- Information

□ □ □

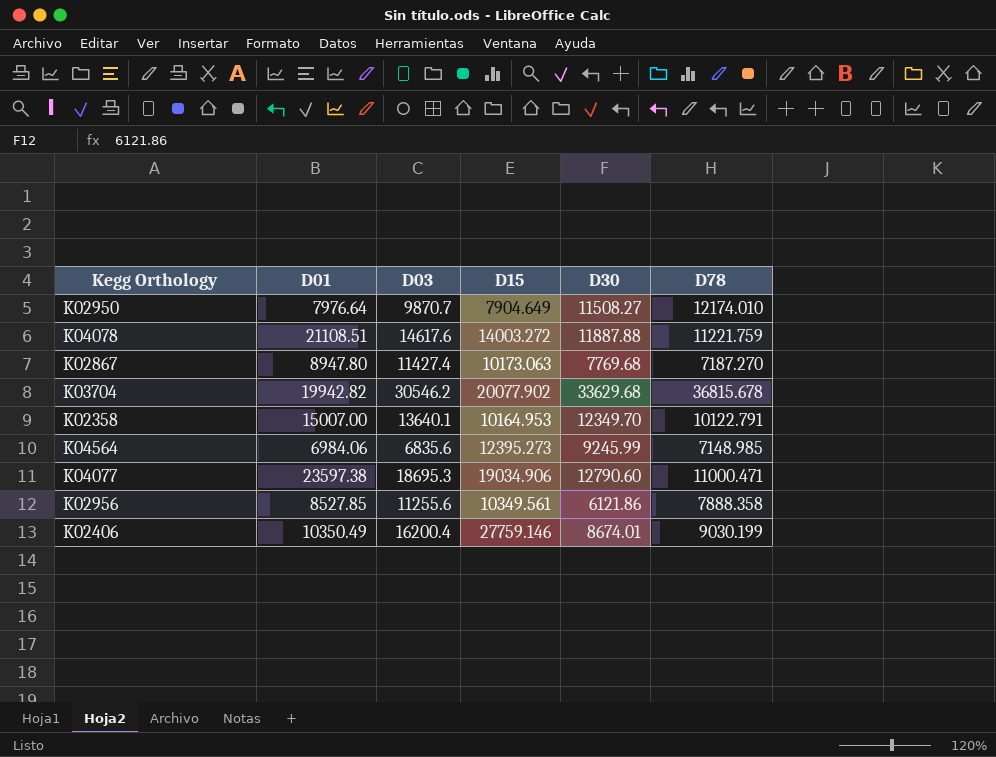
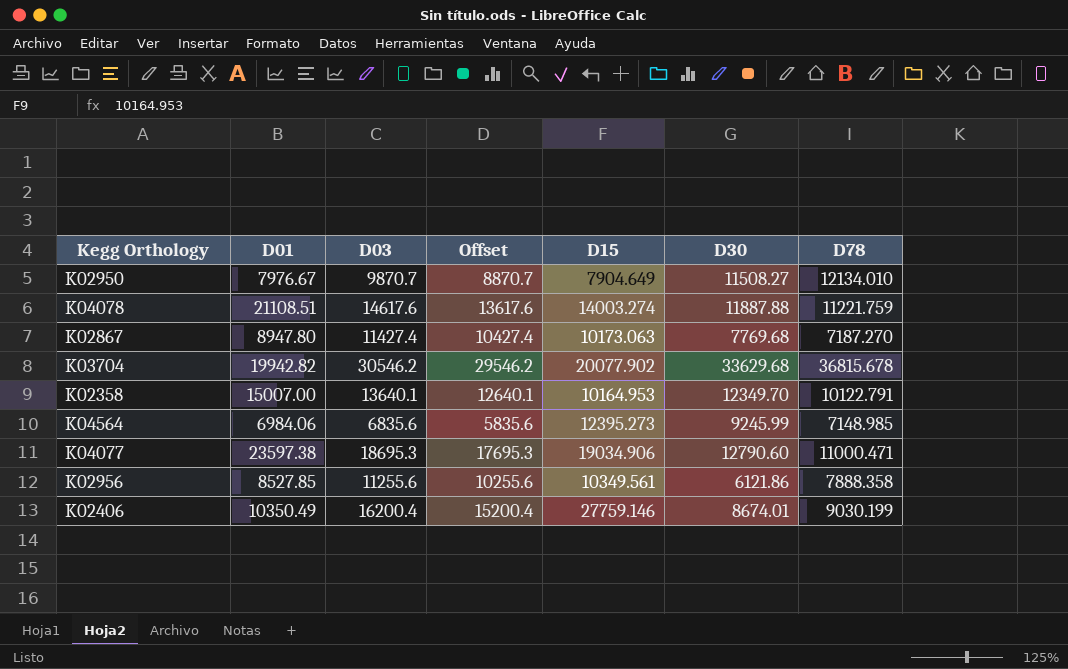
column Offset | formula: none -> [D03] - 1000
K02950 | D01: 7976.64 -> 7976.67
K02950 | D78: 12174.010 -> 12134.010
K04078 | D15: 14003.272 -> 14003.274

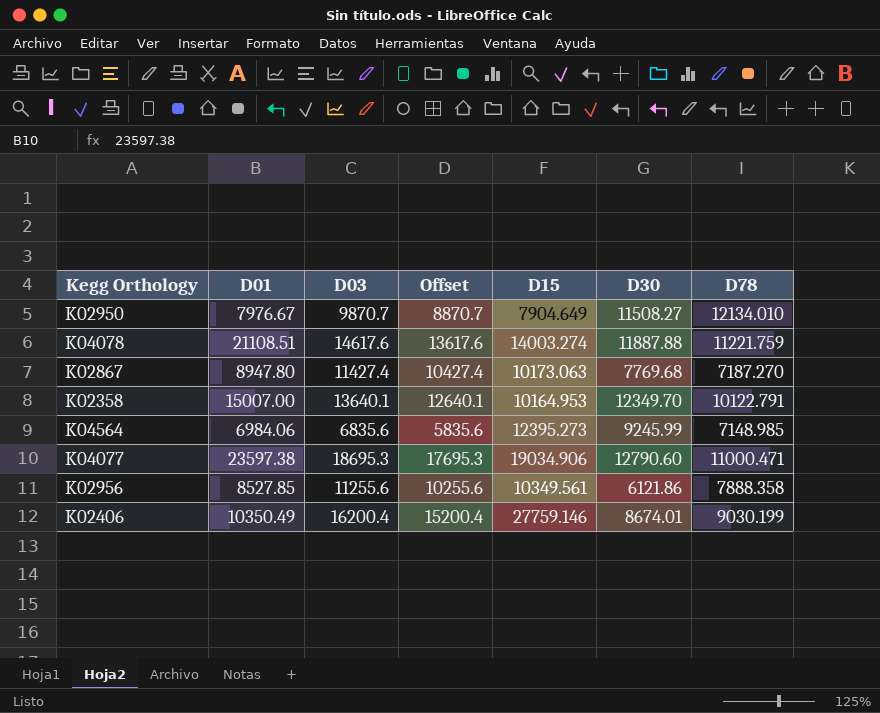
row K03704: 19942.82 | 30546.2 | 29546.2 | 20077.902 | 33629.68 | 36815.678 -> none

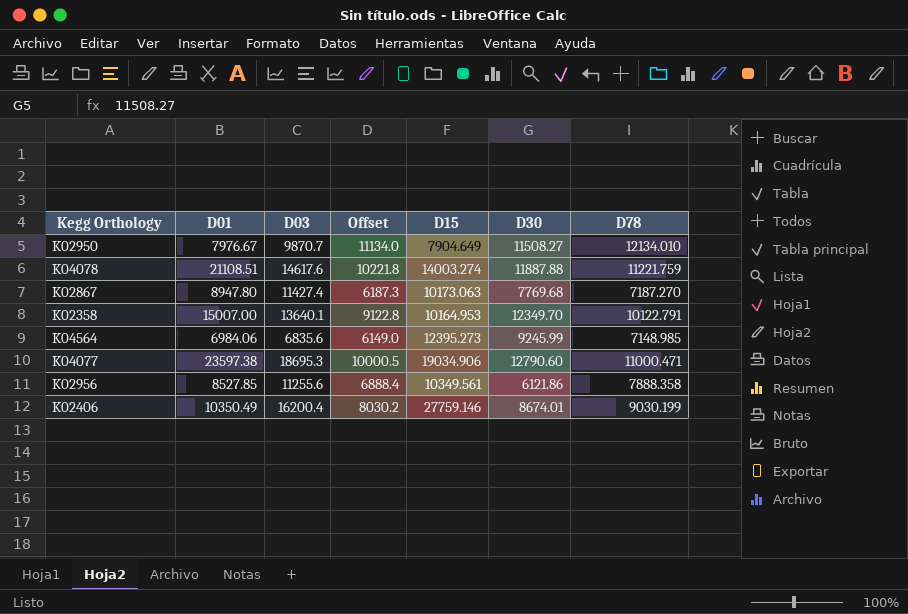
column Offset | formula: [D03] - 1000 -> [D78] - 1000

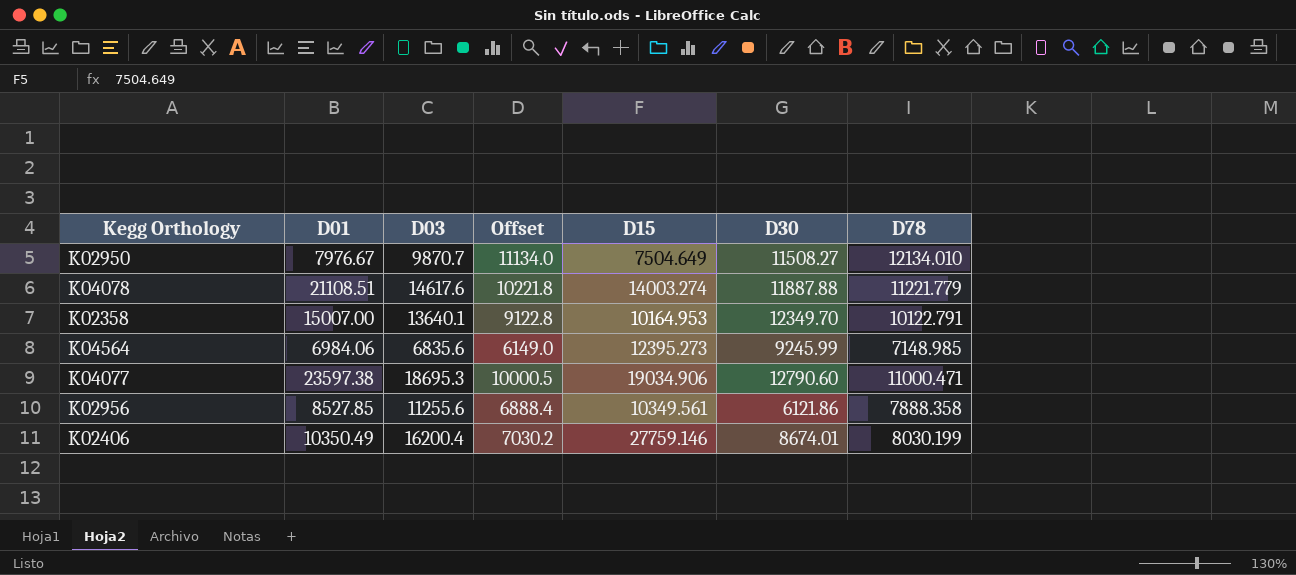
row K02867: 8947.80 | 11427.4 | 6187.3 | 10173.063 | 7769.68 | 7187.270 -> none
K02950 | D15: 7904.649 -> 7504.649
K04078 | D78: 11221.759 -> 11221.779
K02406 | Offset: 8030.2 -> 7030.2
K02406 | D78: 9030.199 -> 8030.199

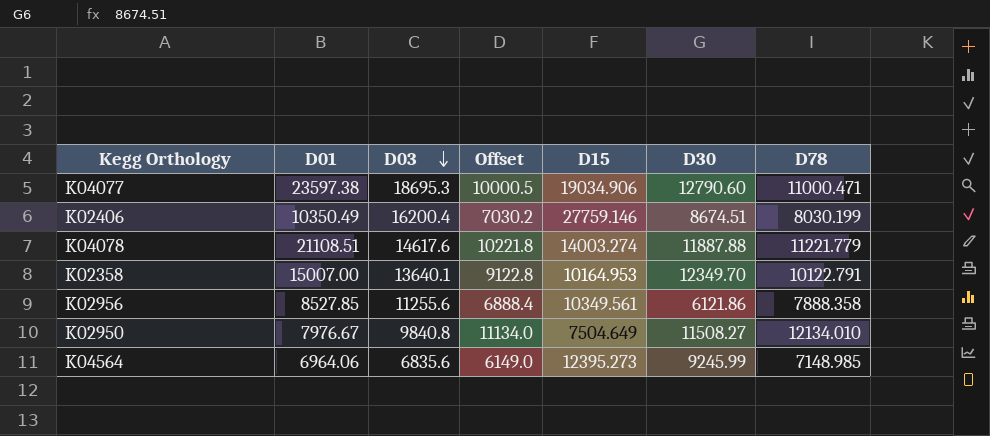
row order: none -> D03 descending
K02406 | D30: 8674.01 -> 8674.51
K02950 | D03: 9870.7 -> 9840.8
K04564 | D01: 6984.06 -> 6964.06

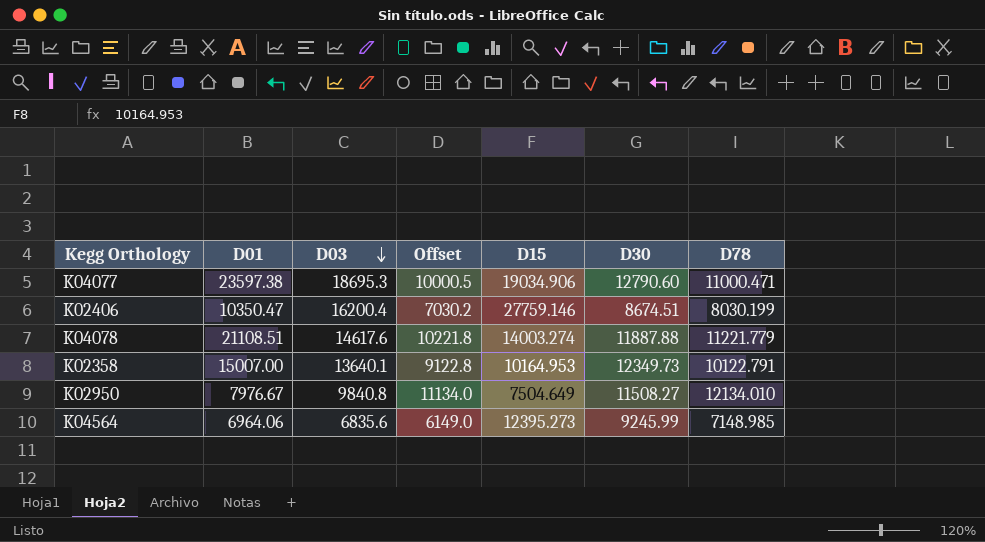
row K02956: 8527.85 | 11255.6 | 6888.4 | 10349.561 | 6121.86 | 7888.358 -> none
K02406 | D01: 10350.49 -> 10350.47
K02358 | D30: 12349.70 -> 12349.73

□ □ □

- Assigned task
Return every record exactly. Pictures stay out.

- Result below
column Offset | formula: none -> [D03] - 1000
K02950 | D01: 7976.64 -> 7976.67
K02950 | D78: 12174.010 -> 12134.010
K04078 | D15: 14003.272 -> 14003.274

row K03704: 19942.82 | 30546.2 | 29546.2 | 20077.902 | 33629.68 | 36815.678 -> none

column Offset | formula: [D03] - 1000 -> [D78] - 1000

row K02867: 8947.80 | 11427.4 | 6187.3 | 10173.063 | 7769.68 | 7187.270 -> none
K02950 | D15: 7904.649 -> 7504.649
K04078 | D78: 11221.759 -> 11221.779
K02406 | Offset: 8030.2 -> 7030.2
K02406 | D78: 9030.199 -> 8030.199

row order: none -> D03 descending
K02406 | D30: 8674.01 -> 8674.51
K02950 | D03: 9870.7 -> 9840.8
K04564 | D01: 6984.06 -> 6964.06

row K02956: 8527.85 | 11255.6 | 6888.4 | 10349.561 | 6121.86 | 7888.358 -> none
K02406 | D01: 10350.49 -> 10350.47
K02358 | D30: 12349.70 -> 12349.73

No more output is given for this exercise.